Хорошее отношение к лошадям

Эпизод с избиением лошади в сне Раскольникова традиционно считается аллюзией на стихотворение Некрасова “О погоде”. Причем, предполагается, что Достоевский солидаризируется с Некрасовым в отношении к происходящему, т. е. в ужасе, жалости, негодовании.
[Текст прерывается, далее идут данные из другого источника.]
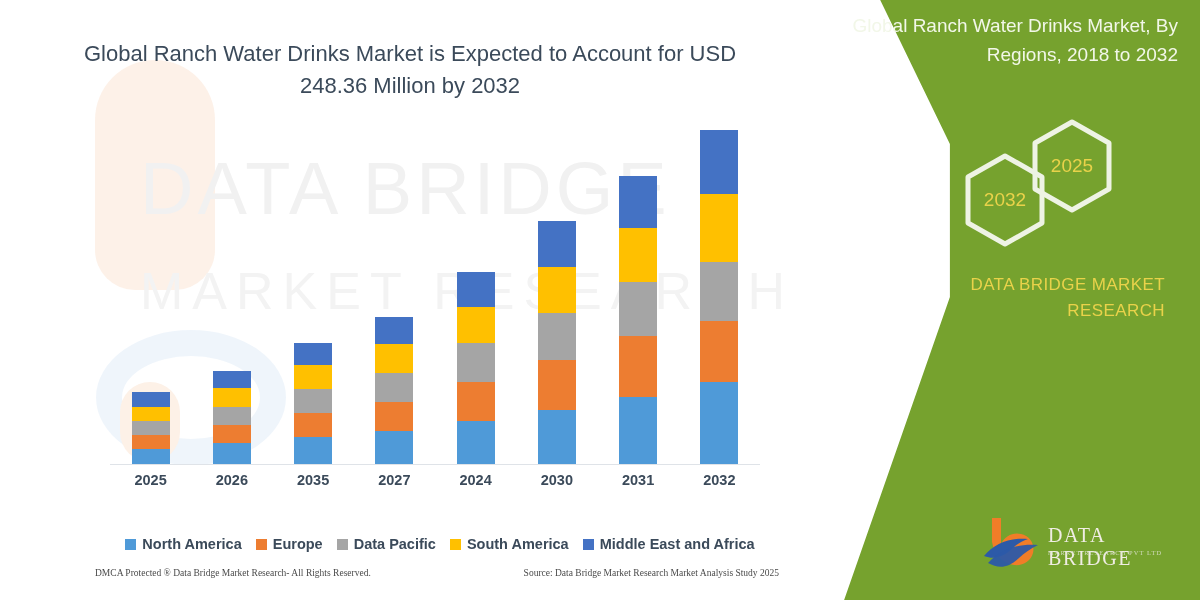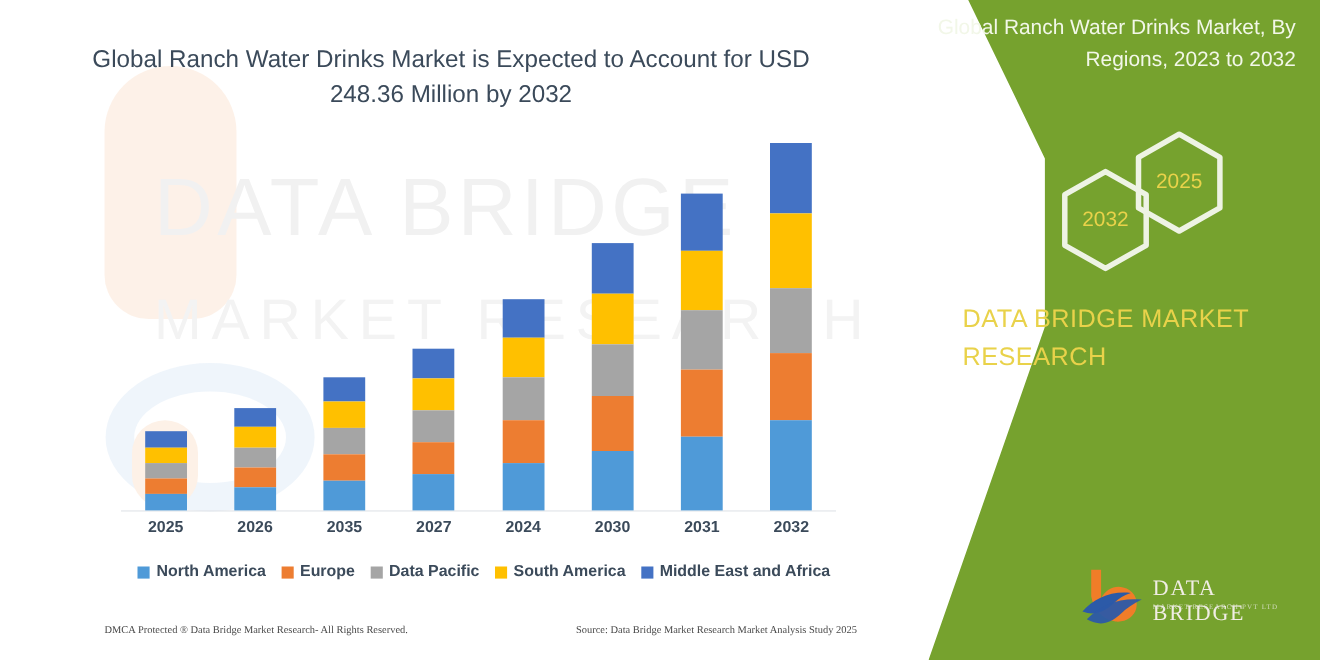"Global Ranch Water Drinks Market," div.green-title { text: 2023 -> 2018 }
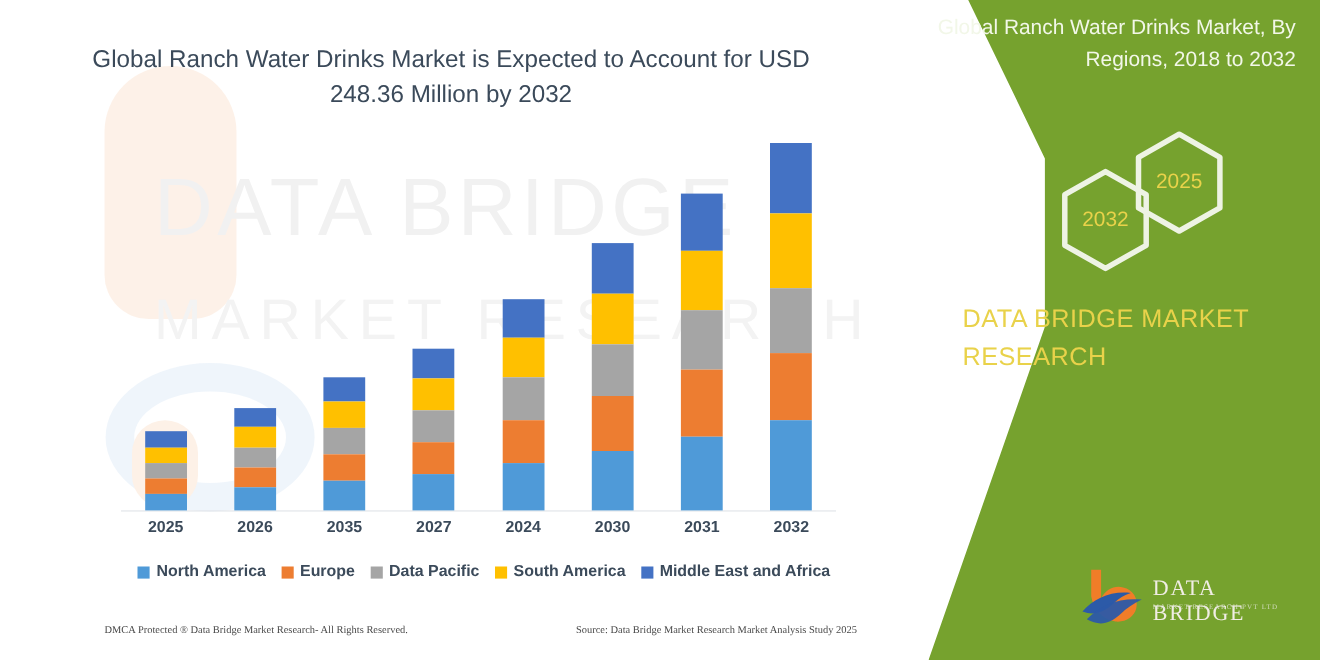"DATA BRIDGE MARKET RESEARCH" .brand-text { font-size: 23px -> 17px; text-align: left -> right }
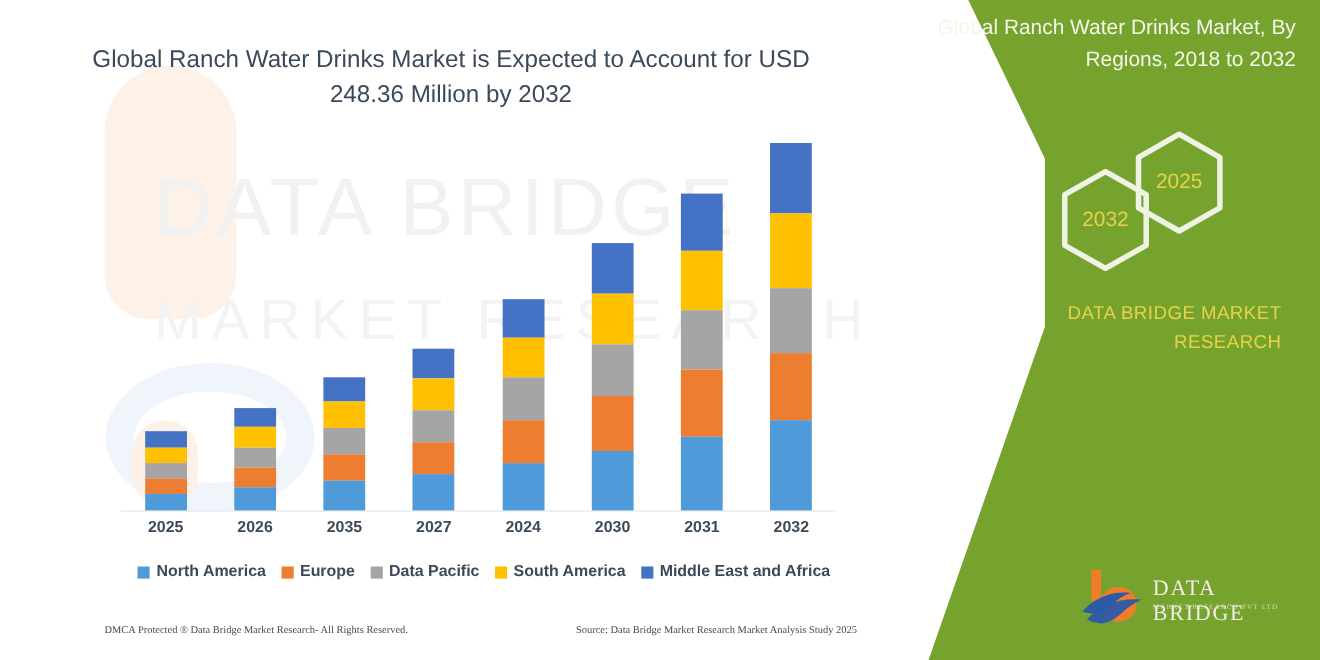"North America" .legend-item { margin-top: none -> 24px }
Получается, что Достоевский поразился фактом, изображенным в стихотворении Некрасова с потрясающей эмоциональной напряженностью, до такой степени, что счел необходимым продублировать сказанное Некрасовым в своем романе (да еще и не в одном – Иван Карамазов также вспомнит об этом стихотворении, разворачивая перед Алешей свою “коллекцию фактов”).

Подобное восприятие утвердилось настолько, что не сразу бросается в глаза очевидная нелепость хотя бы того предположения, что эмоциональная потрясенность сохранялась в непосредственной свежести на протяжении почти четырнадцати лет (а если считать со времени опубликования стихотворения – то почти двадцати).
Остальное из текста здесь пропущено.